- **EXERCISE AIM**: In the records that follow, show each line where the word "with" is present.
----- INPUT RECORDS
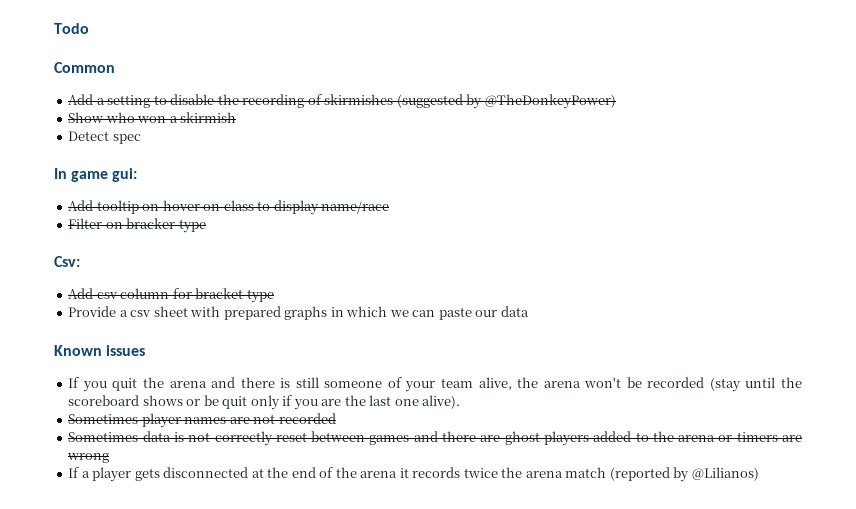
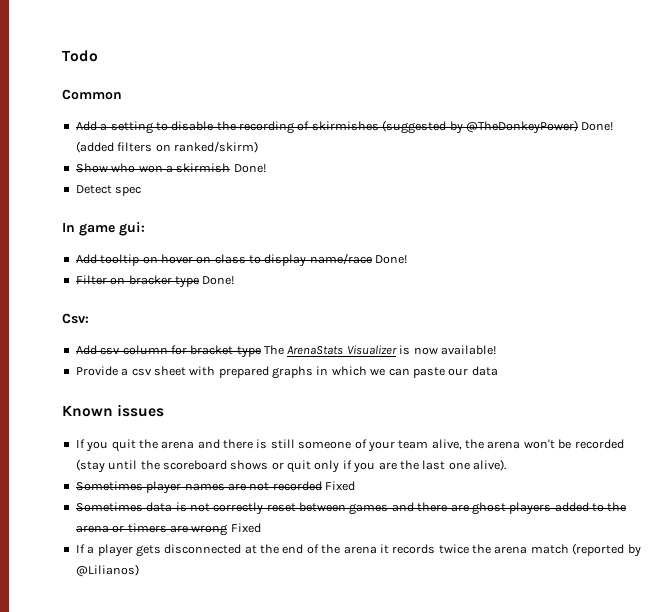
(616, 101) none -> [581,122,614,131] [75,141,258,153] Done! (added filters on ranked/skirm)
(237, 117) none -> [233,164,266,173] Done!
(390, 207) none -> [375,255,408,264] Done!
(206, 226) none -> [202,276,235,285] Done!
(274, 296) none -> [264,345,496,355] The ArenaStats Visualizer is now available!
[203,395,219,406] be -> (284, 466) none
(336, 418) none -> [325,481,355,491] Fixed
(110, 458) none -> [230,523,261,533] Fixed

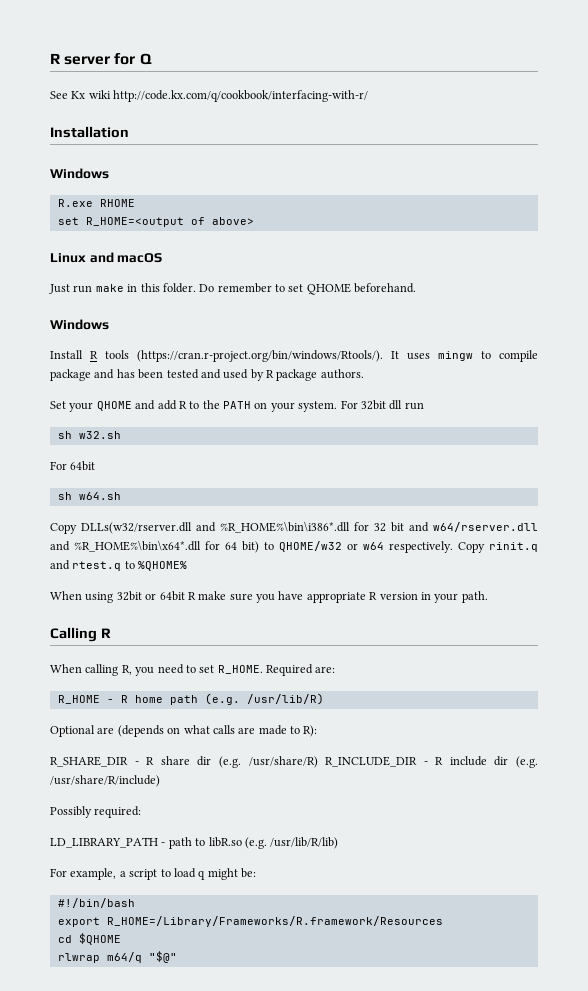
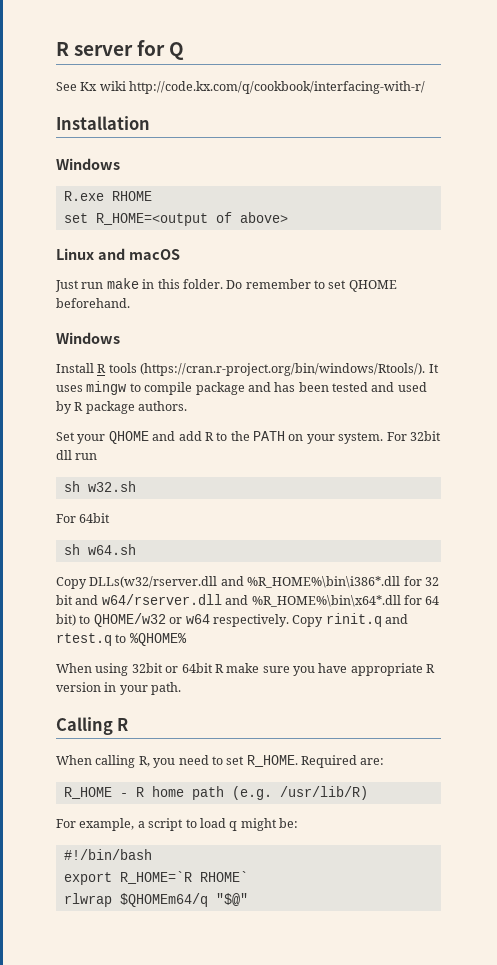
[50,725,318,737] [50,756,538,768] [50,775,160,787] [50,806,142,818] [50,837,339,849] // Optional are (depends on what calls are made to R): // R_SHARE_DIR - R share dir (e.g. /usr/share/R) R_INCLUDE_DIR - R include dir (e.g. /usr/share/R/include) // Possibly required: // LD_LIBRARY_PATH - path to libR.so (e.g. /usr/lib/R/lib) -> (368, 793) none
[106,916,443,927] [57,933,121,945] R_HOME=/Library/Frameworks/R.framework/Resources // cd $QHOME -> [119,871,248,884] R_HOME=`R RHOME`
[106,952,142,963] m64/q -> [119,893,208,907] $QHOMEm64/q

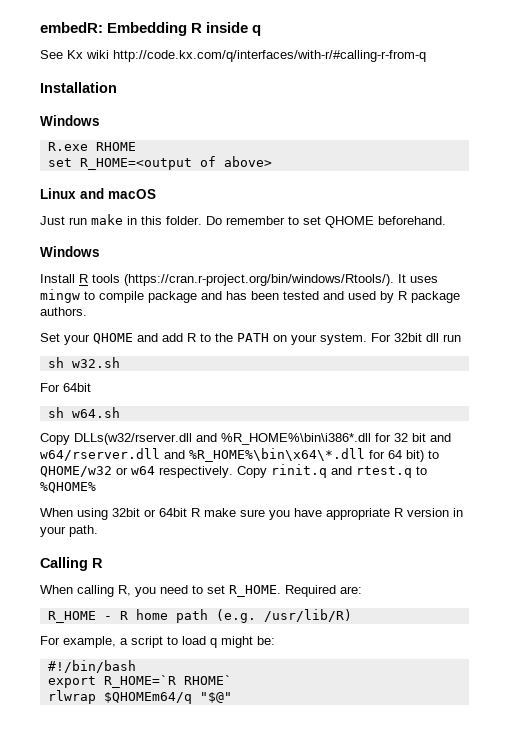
[56,40,185,60] R server for Q -> [40,22,262,36] embedR: Embedding R inside q
[129,81,426,94] http://code.kx.com/q/cookbook/interfacing-with-r/ -> [113,50,426,62] http://code.kx.com/q/interfaces/with-r/#calling-r-from-q
[251,595,401,607] %R_HOME%\bin\x64*.dll -> [189,448,365,462] %R_HOME%\bin\x64\*.dll

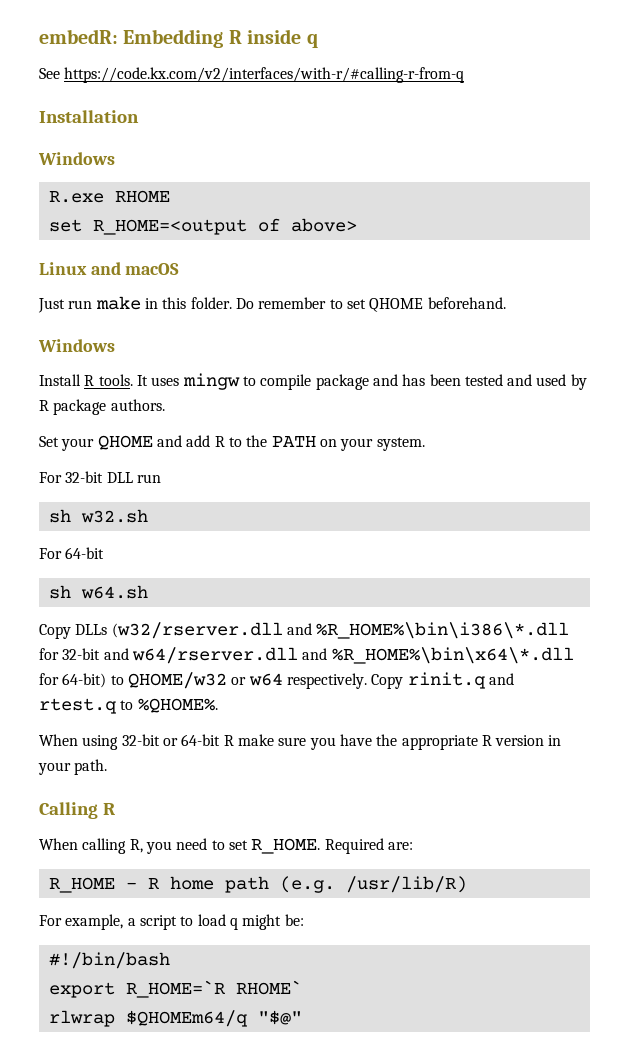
[67,50,426,62] Kx wiki http://code.kx.com/q/interfaces/with-r/#calling-r-from-q -> [64,67,465,83] https://code.kx.com/v2/interfaces/with-r/#calling-r-from-q
[92,274,394,286] tools (https://cran.r-project.org/bin/windows/Rtools/). -> [98,374,133,386] tools.
[371,333,439,342] For 32bit dll -> [39,471,133,483] // For 32-bit DLL
[63,383,91,392] 64bit -> [65,547,105,559] 64-bit
[74,433,426,445] DLLs(w32/rserver.dll and %R_HOME%\bin\i386*.dll for 32 bit -> [75,622,570,639] [39,648,101,660] DLLs (w32/rserver.dll and %R_HOME%\bin\i386\*.dll for 32-bit
[388,450,424,462] 64 bit) -> [62,673,107,688] 64-bit)
[40,482,96,493] %QHOME% -> [137,698,218,713] %QHOME%.
[112,508,187,517] 32bit or 64bit -> [121,734,221,746] 32-bit or 64-bit
(322, 512) none -> [376,734,398,746] the

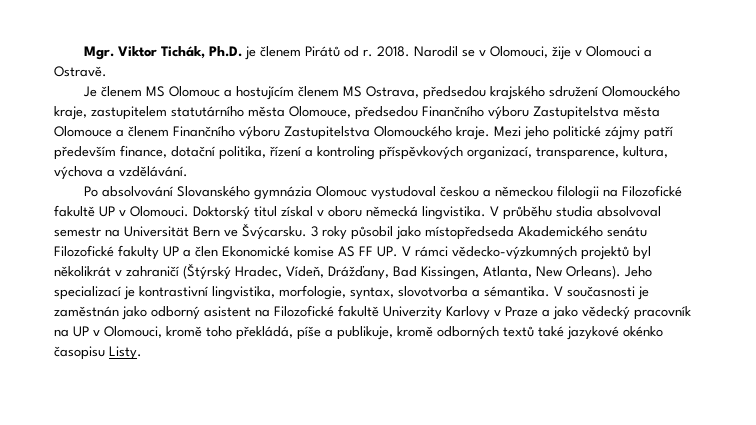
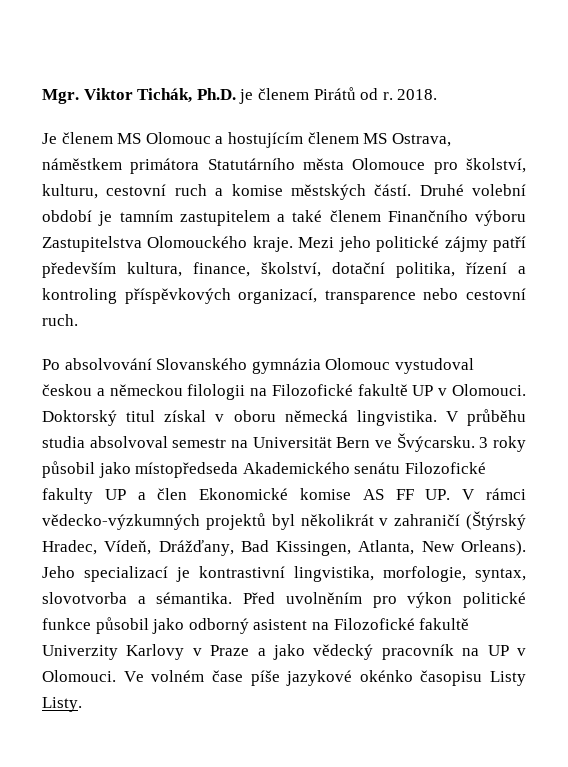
[413,46,652,60] [54,66,107,77] Narodil se v Olomouci, žije v Olomouci a Ostravě. -> (438, 94) none
[422,86,680,100] [54,106,660,120] [54,126,124,137] předsedou krajského sdružení Olomouckého kraje, zastupitelem statutárního města Olomouce, předsedou Finančního výboru Zastupitelstva města Olomouce a -> [42,158,526,174] [42,184,526,200] [42,210,323,226] náměstkem primátora Statutárního města Olomouce pro školství, kulturu, cestovní ruch a komise městských částí. Druhé volební období je tamním zastupitelem a také
[120,145,167,158] finance, -> [127,262,321,277] kultura, finance, školství,
[536,146,668,160] [54,166,188,180] transparence, kultura, výchova a vzdělávání. -> [324,288,526,304] [42,314,78,326] transparence nebo cestovní ruch.
[554,286,649,300] [54,306,119,317] V současnosti je zaměstnán -> [243,592,526,608] [42,617,149,634] Před uvolněním pro výkon politické funkce působil
[104,326,564,340] Olomouci, kromě toho překládá, píše a publikuje, kromě odborných textů také -> [42,670,280,686] Olomouci. Ve volném čase píše
(105, 353) none -> [490,671,526,686] Listy

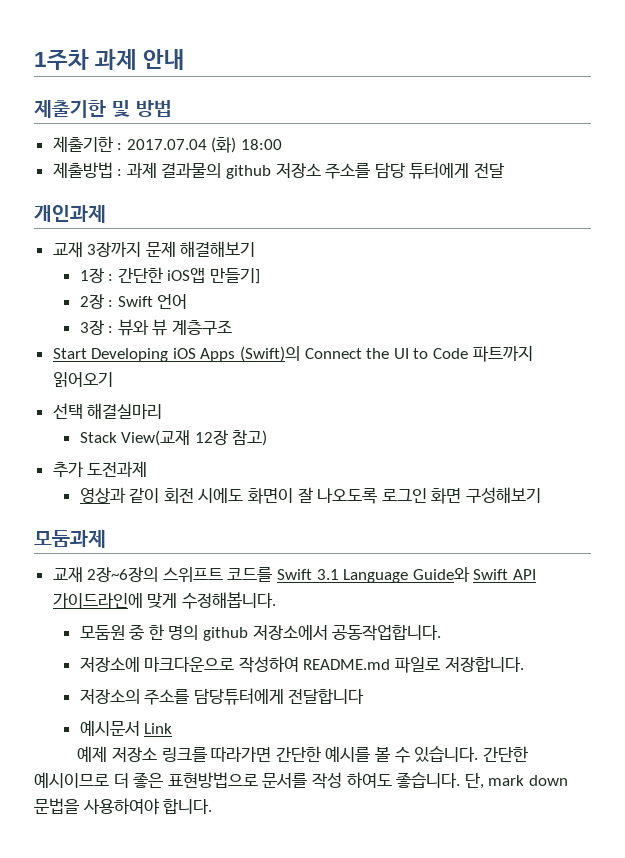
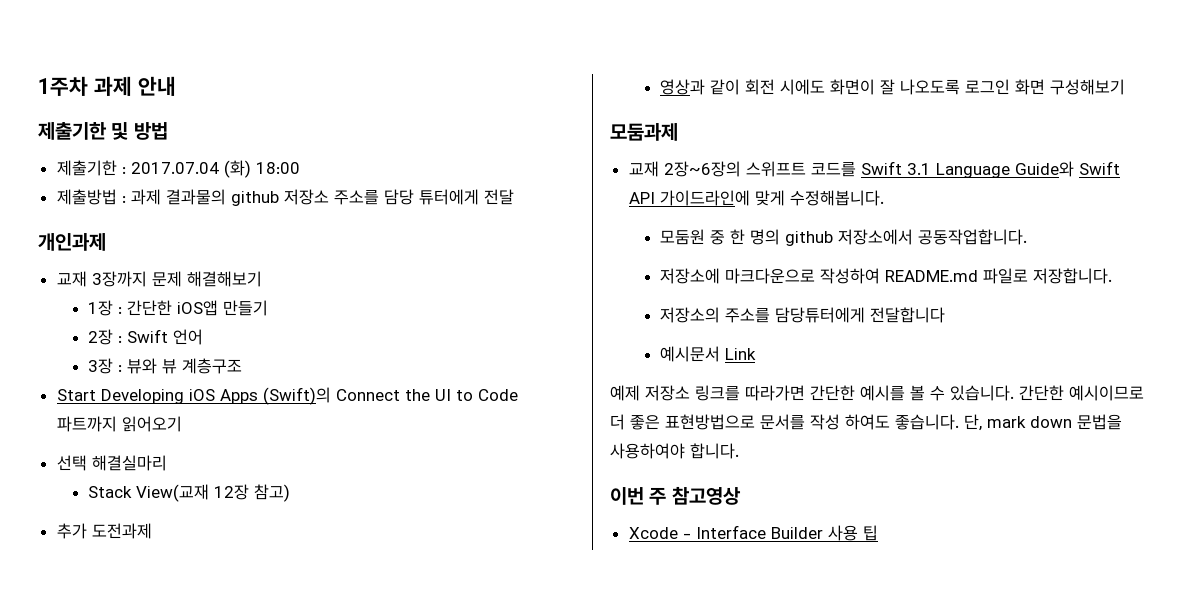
[209,268,260,284] 만들기] -> [223,300,269,316] 만들기
(213, 806) none -> [610,486,741,505] [628,525,878,541] // 이번 주 참고영상 // Xcode - Interface Builder 사용 팁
----------
- **RESULT OF THIS TASK**:
[129,81,426,94] http://code.kx.com/q/cookbook/interfacing-with-r/ -> [113,50,426,62] http://code.kx.com/q/interfaces/with-r/#calling-r-from-q
[67,50,426,62] Kx wiki http://code.kx.com/q/interfaces/with-r/#calling-r-from-q -> [64,67,465,83] https://code.kx.com/v2/interfaces/with-r/#calling-r-from-q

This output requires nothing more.